--- Material supplied ---

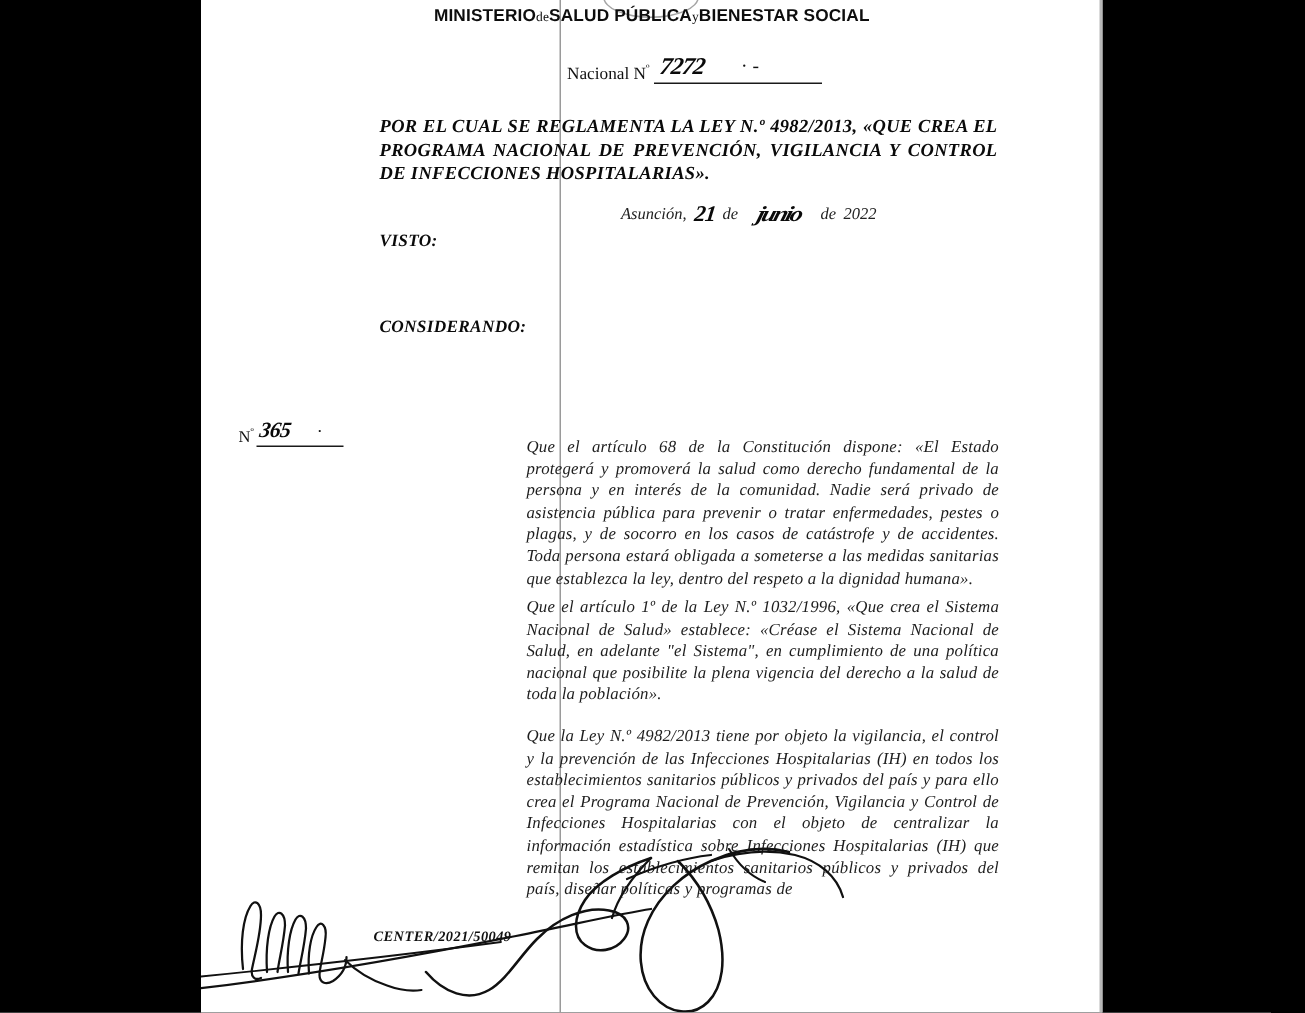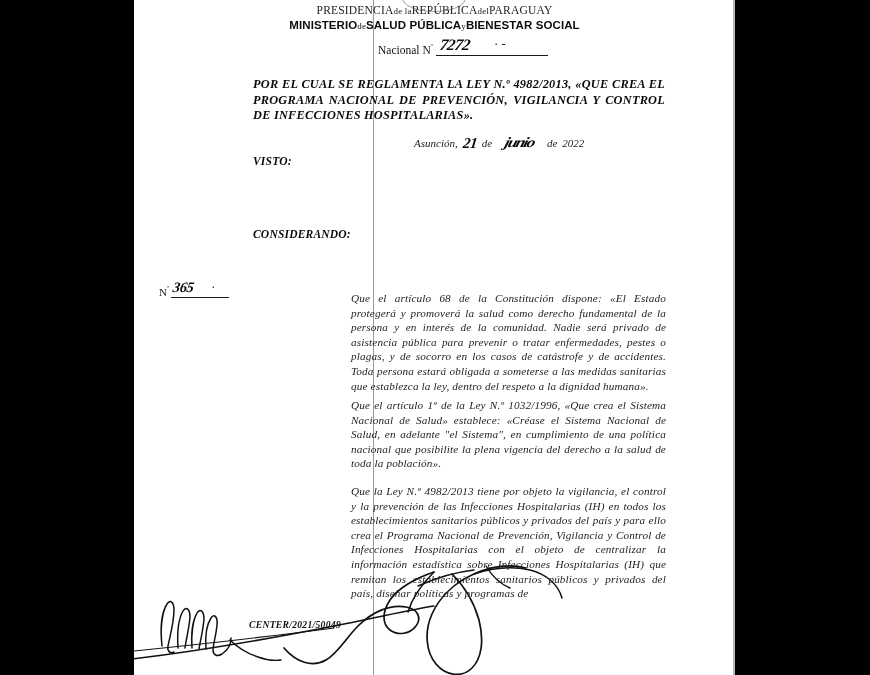--- a/index.html
+++ b/index.html
@@ -303,9 +303,6 @@
   <div id="seal-arc"></div>
 
   <div id="masthead">
-    <div class="mast-line1">
-      <span>PRESIDENCIA</span><span class="sml">de la</span><span>REPÚBLICA</span><span class="sml">del</span><span>PARAGUAY</span>
-    </div>
     <div class="mast-line2">
       <span>MINISTERIO</span><span class="sml">de</span><span>SALUD PÚBLICA</span><span class="sml">y</span><span>BIENESTAR SOCIAL</span>
     </div>

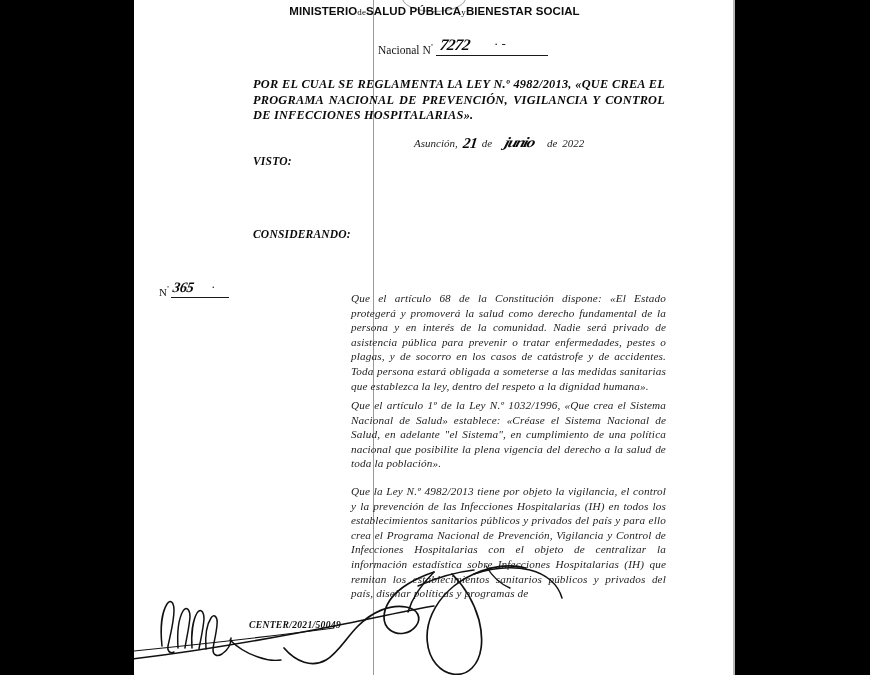--- a/index.html
+++ b/index.html
@@ -215,7 +215,7 @@
   #sec-visto .sec-label { width: 66px; flex: 0 0 66px; }
   #sec-visto .sec-body  { width: 345px; }
 
-  #sec-considerando { left: 119px; top: 228px; width: 415px; }
+  #sec-considerando { left: 119px; top: 212px; width: 415px; }
   #sec-considerando .sec-label { width: 98px; flex: 0 0 98px; }
   #sec-considerando .sec-body  { width: 315px; }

--- Work request ---
Given the entries above, count how many lines include the word "flex"; respond with the number only.

--- Answer box ---
2